Category Archives: touring

Tour de Blast – Sat. June 18 2011

“Wars may be fought with with machines, but they are won by men.”George S. Patton

Left foot, right foot.  Left foot, right foot.  A rider passes on my left.  “How you doing,” he asks.  “I’m hanging,” was all I could reply.  “That’s all anyone can do right now,” he says, pulling slowly away.  A few minutes later, he’s beside the road getting ready to repair a flat.  “Need a hand,” I ask?  “No, just suckie luck,” he says.  I continue on; left foot, right foot.
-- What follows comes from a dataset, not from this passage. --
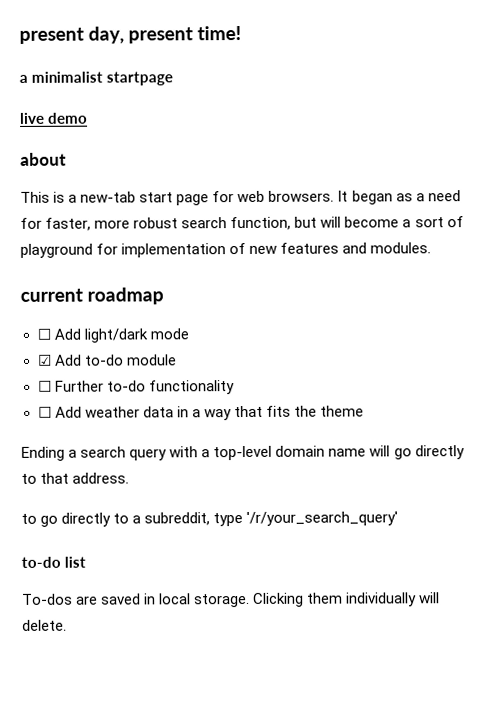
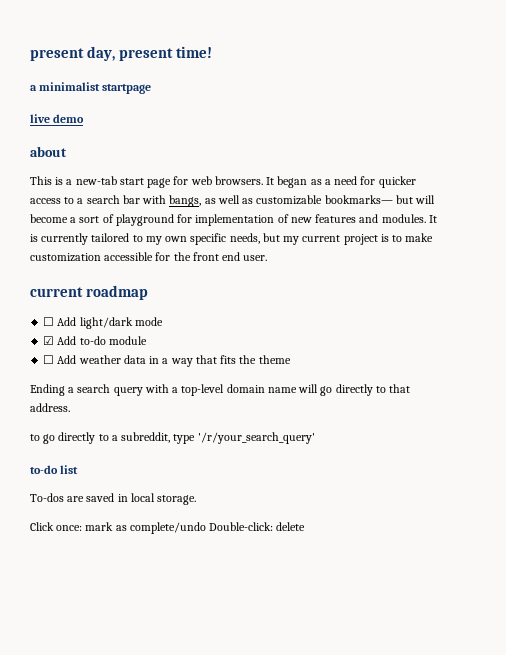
[45,216,292,231] faster, more robust search function, -> [378,176,416,188] [30,195,393,207] quicker access to a search bar with bangs, as well as customizable bookmarks—
(432, 248) none -> [428,215,437,223] [30,233,434,245] [30,252,268,262] It is currently tailored to my own specific needs, but my current project is to make customization accessible for the front end user.
[37,380,235,395] // ☐ Further to-do functionality -> (147, 340) none
[253,592,441,607] [22,619,67,631] Clicking them individually will delete. -> [30,522,306,534] // Click once: mark as complete/undo Double-click: delete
Mt. St. Helens on Silver Lake

We are nearly four hours into the Tour de Blast and approaching the midpoint at Johnston Ridge.  Beginning in the town of Toutle, Washington, the ride is relatively flat for the first 10 mi (16 km), then begins a steady climb for the next 18 mi (30km)  to Elk Ridge at 3800 ft (1158 m), then descends to Coldwater Creek before climbing again to Johnston ridge at 4200 ft (1280 m).  After  42 miles of riding, you are not really done, because you still face the climb back from Coldwater Creek back up to Elk Ridge before starting the long descent back to Toutle.  Fortunately, it is the least of the three climbs.  (Check out the ride as recorded on my Garmin bike computer.)

The ride celebrates the 1980 eruption of Mt. St. Helens.  Johnston Ridge is named in memory of a Dr. David Johnston, a geologist who was among those killed on that fateful day 31 years ago.  Sponsored by the Longview Rotary club, the ride is the biggest annual fund raiser for the local community and helps pay for services and facilities throughout the year.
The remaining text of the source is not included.